YAML::PP Final Grant Report
This is the final report on my TPF Grant Complete YAML::PP
It's a final report, but it's also a TODO report.
I did way more work on YAML::XS and YAML.pm than I would have thought. Both modules will stay around. YAML::XS because of its speed and its usage of the widely used (or ported) libyaml; YAML.pm because for simple data it mostly just works, so there is at least no urgent need for changing to a YAML 1.2 processor.
I think fixing some annoying bugs and incompatibilities improved the state of YAML in Perl a lot.
This is something that was not part of my initial grant proposal.
On the other hand, during implementing the YAML::PP, I learnt more about YAML and saw the need to implement things in a more generic way. If done right, you can do cool things with it. If you are the kind of person who likes to write their programs in latin, you might appreciate that you can now tell the YAML loader to read roman numbers into integers! (And the other way around).
This takes more time to implement and is one of the reasons why loading and dumping generic perl objects is not implemented yet.
Report
Up to the March 2018 report, I worked on YAML related things about 305 hours. Adding the time since then, (if I exclude the time spent in Oslo in April), I think it's safe to say I spent at least 340 hours in total, that's a bit more than two month full time work.
In its current state, you can rely on the documented YAML::PP functionality, but not so much on its API. Be aware that the usage might change.
Pin the used YAML::PP version, and run your test suite when upgrading. (You have a test suite, right?)
I will do my best to document breaking changes in the Changelog.
Deliverables
Here is a comparison of my original plans to what I've done.
Complete YAML::PP::Parser
Original
- Flow Style
- Flow Nodes as mapping keys
- Line and Column Numbers for error messages
Status
Most of flow style is done.
The remaining cases are rarely used and can all be avoided, or edge cases:
- Empty nodes where a comma or
]
is directly following a tag or anchor[&anchor,]
,{foo:,}
- Implicit mappings in flow sequences:
[a: 1, b: 2]
==[{a: 1},{b: 2}]
- Explicit keys in flow collections:
[ ? key : value ]
- "Empty" documents (two document end markers
...
) - Unquoted strings ending with
:
, e.g.foo::: bar
equals"foo::": bar
- No space after colon when key is quoted
{"foo":23}
Flow nodes as mapping keys are not really relevant for perl, since they can't be loaded into native hashes.
[a, b]: [1, 2]
Most error messages have line and column number, and the lexer will report which tokens were expected, and which it got instead.
Currently there are 21 failing parsing tests according to the YAML Test Matrix. To see what to avoid you can view every failing test case.
Most of the parsing is done via a grammar, but there is still also manual parsing going on that should be transferred to the grammar in the future.
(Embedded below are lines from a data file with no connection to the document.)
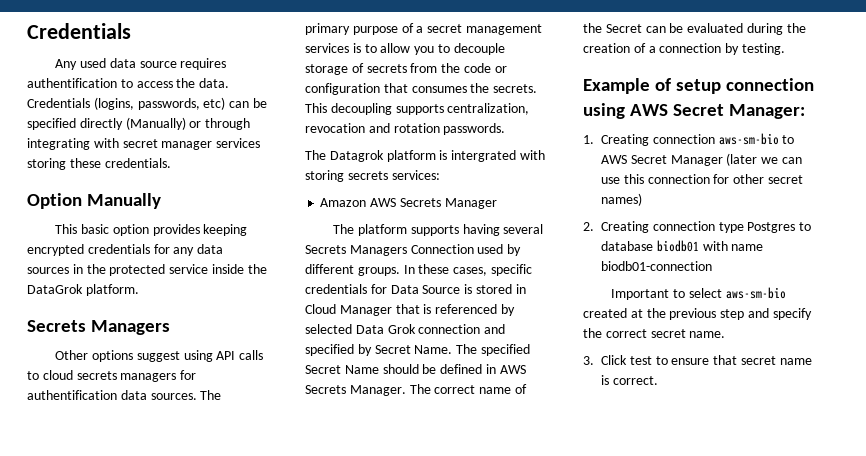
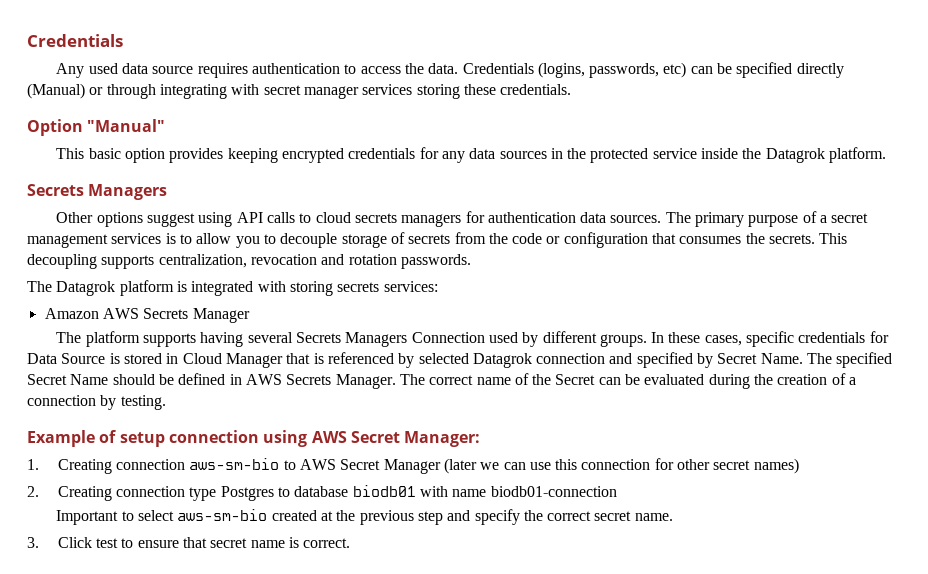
- Any used data source requires authentification to access the data.
+ Any used data source requires authentication to access the data.
- Credentials (logins, passwords, etc) can be specified directly (Manually) or through integrating with secret manager services storing these credentials.
+ Credentials (logins, passwords, etc) can be specified directly (Manual) or through integrating with secret manager services storing these credentials.
- Option Manually
+ Option "Manual"
- This basic option provides keeping encrypted credentials for any data sources in the protected service inside the DataGrok platform.
+ This basic option provides keeping encrypted credentials for any data sources in the protected service inside the Datagrok platform.
- Other options suggest using API calls to cloud secrets managers for authentification data sources.
+ Other options suggest using API calls to cloud secrets managers for authentication data sources.
- The Datagrok platform is intergrated with storing secrets services:
+ The Datagrok platform is integrated with storing secrets services:
- In these cases, specific credentials for Data Source is stored in Cloud Manager that is referenced by selected Data Grok connection and specified by Secret Name.
+ In these cases, specific credentials for Data Source is stored in Cloud Manager that is referenced by selected Datagrok connection and specified by Secret Name.

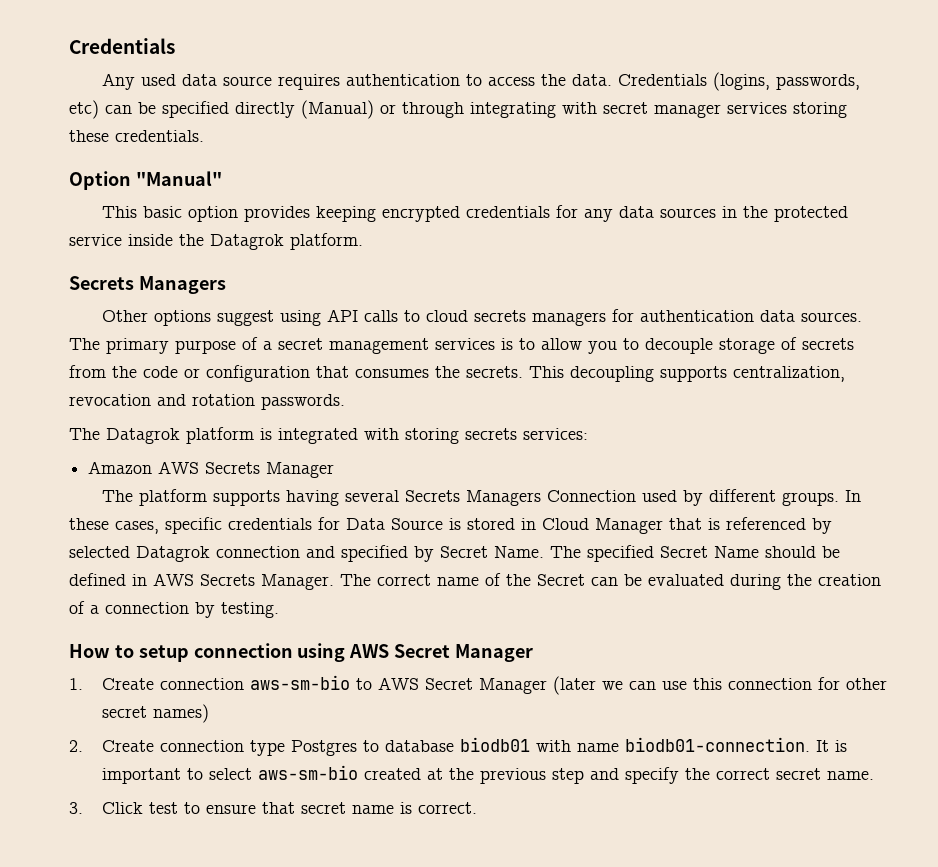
- Example of setup connection using AWS Secret Manager:
+ How to setup connection using AWS Secret Manager
- 1. Creating connection aws-sm-bio to AWS Secret Manager (later we can use this connection for other secret names)
+ 1. Create connection aws-sm-bio to AWS Secret Manager (later we can use this connection for other secret names)
- 2. Creating connection type Postgres to database biodb01 with name biodb01-connection
- Important to select aws-sm-bio created at the previous step and specify the correct secret name.
+ 2. Create connection type Postgres to database biodb01 with name biodb01-connection. It is important to select aws-sm-bio created at the previous step and specify the correct secret name.

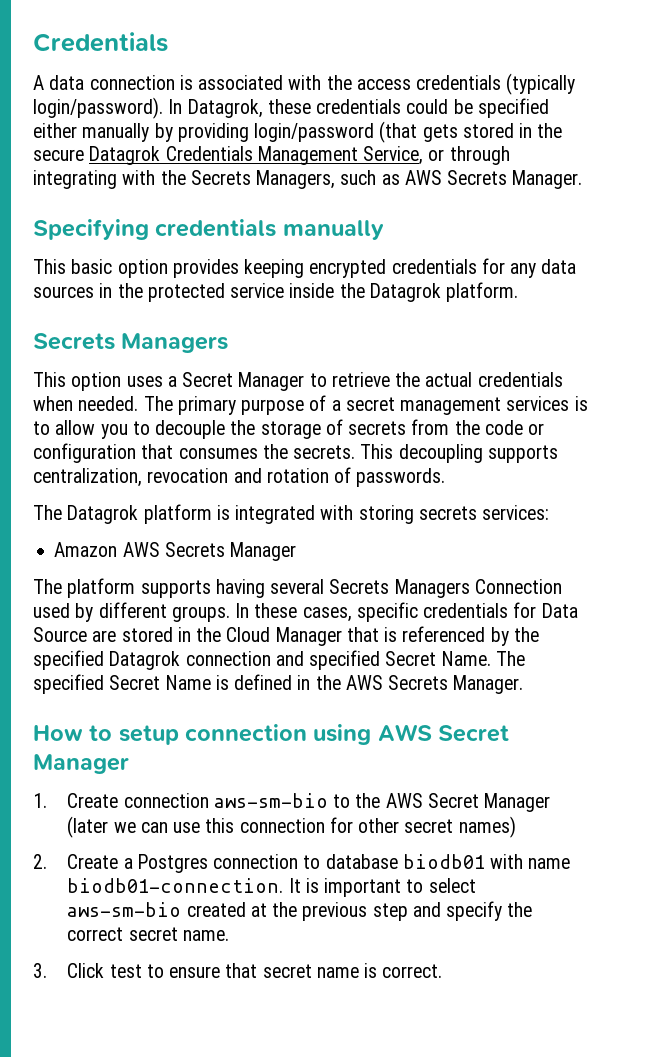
- Any used data source requires authentication to access the data. Credentials (logins, passwords, etc) can be specified directly (Manual) or through integrating with secret manager services storing these credentials.
- Option "Manual"
+ A data connection is associated with the access credentials (typically login/password). In Datagrok, these credentials could be specified either manually by providing login/password (that gets stored in the secure Datagrok Credentials Management Service, or through integrating with the Secrets Managers, such as AWS Secrets Manager.
+ Specifying credentials manually
- Other options suggest using API calls to cloud secrets managers for authentication data sources.
+ This option uses a Secret Manager to retrieve the actual credentials when needed.
- The primary purpose of a secret management services is to allow you to decouple storage of secrets from the code or configuration that consumes the secrets.
+ The primary purpose of a secret management services is to allow you to decouple the storage of secrets from the code or configuration that consumes the secrets.
- This decoupling supports centralization, revocation and rotation passwords.
+ This decoupling supports centralization, revocation and rotation of passwords.
- In these cases, specific credentials for Data Source is stored in Cloud Manager that is referenced by selected Datagrok connection and specified by Secret Name.
+ In these cases, specific credentials for Data Source are stored in the Cloud Manager that is referenced by the specified Datagrok connection and specified Secret Name.
- The specified Secret Name should be defined in AWS Secrets Manager. The correct name of the Secret can be evaluated during the creation of a connection by testing.
+ The specified Secret Name is defined in the AWS Secrets Manager.
- 1. Create connection aws-sm-bio to AWS Secret Manager (later we can use this connection for other secret names)
+ 1. Create connection aws-sm-bio to the AWS Secret Manager (later we can use this connection for other secret names)
- 2. Create connection type Postgres to database biodb01 with name biodb01-connection.
+ 2. Create a Postgres connection to database biodb01 with name biodb01-connection.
YAML::PP::Loader/Constructor
Original
- Implement loading of Tags and blessing into objects
- Provide a possibility for safe loading
- Ideally provide a way to only load certain tags
Status
Currently you can load scalars into objects or transform data, by providing a regex or list of strings, and/or a tag name. You can provide a code reference which gets the original YAML scalar and its style as an argument. There's an example in the distribution that has a little templating feature and can load external vars.
Safe loading is the default. I added an option to detect or reject cyclic references.
You cannot yet do that custom loading for mappings or sequences. Because YAML supports cyclic references, this can get quite complicated, though.
Originally I planned to implement just one standard Schema plus the generic perl objects. It would have been easier to hardcode this, but I decided to make it more generic. It should end up as powerful as PyYAML, for example. I regularly see questions asked that are using PyYAML's features, so I think Perl should also have something like this. After all, it's Perl!
Instead I implemented all three YAML 1.2 Schemas in a generic way. You can load and Dump data structures using Failsafe, JSON and Core Schema. The only other YAML processor I know that can load different schemas is js-yaml, but it currently supports only Failsafe and Core.
Adding the YAML 1.1 types to YAML::PP to be able to load 1.1 documents should be easy.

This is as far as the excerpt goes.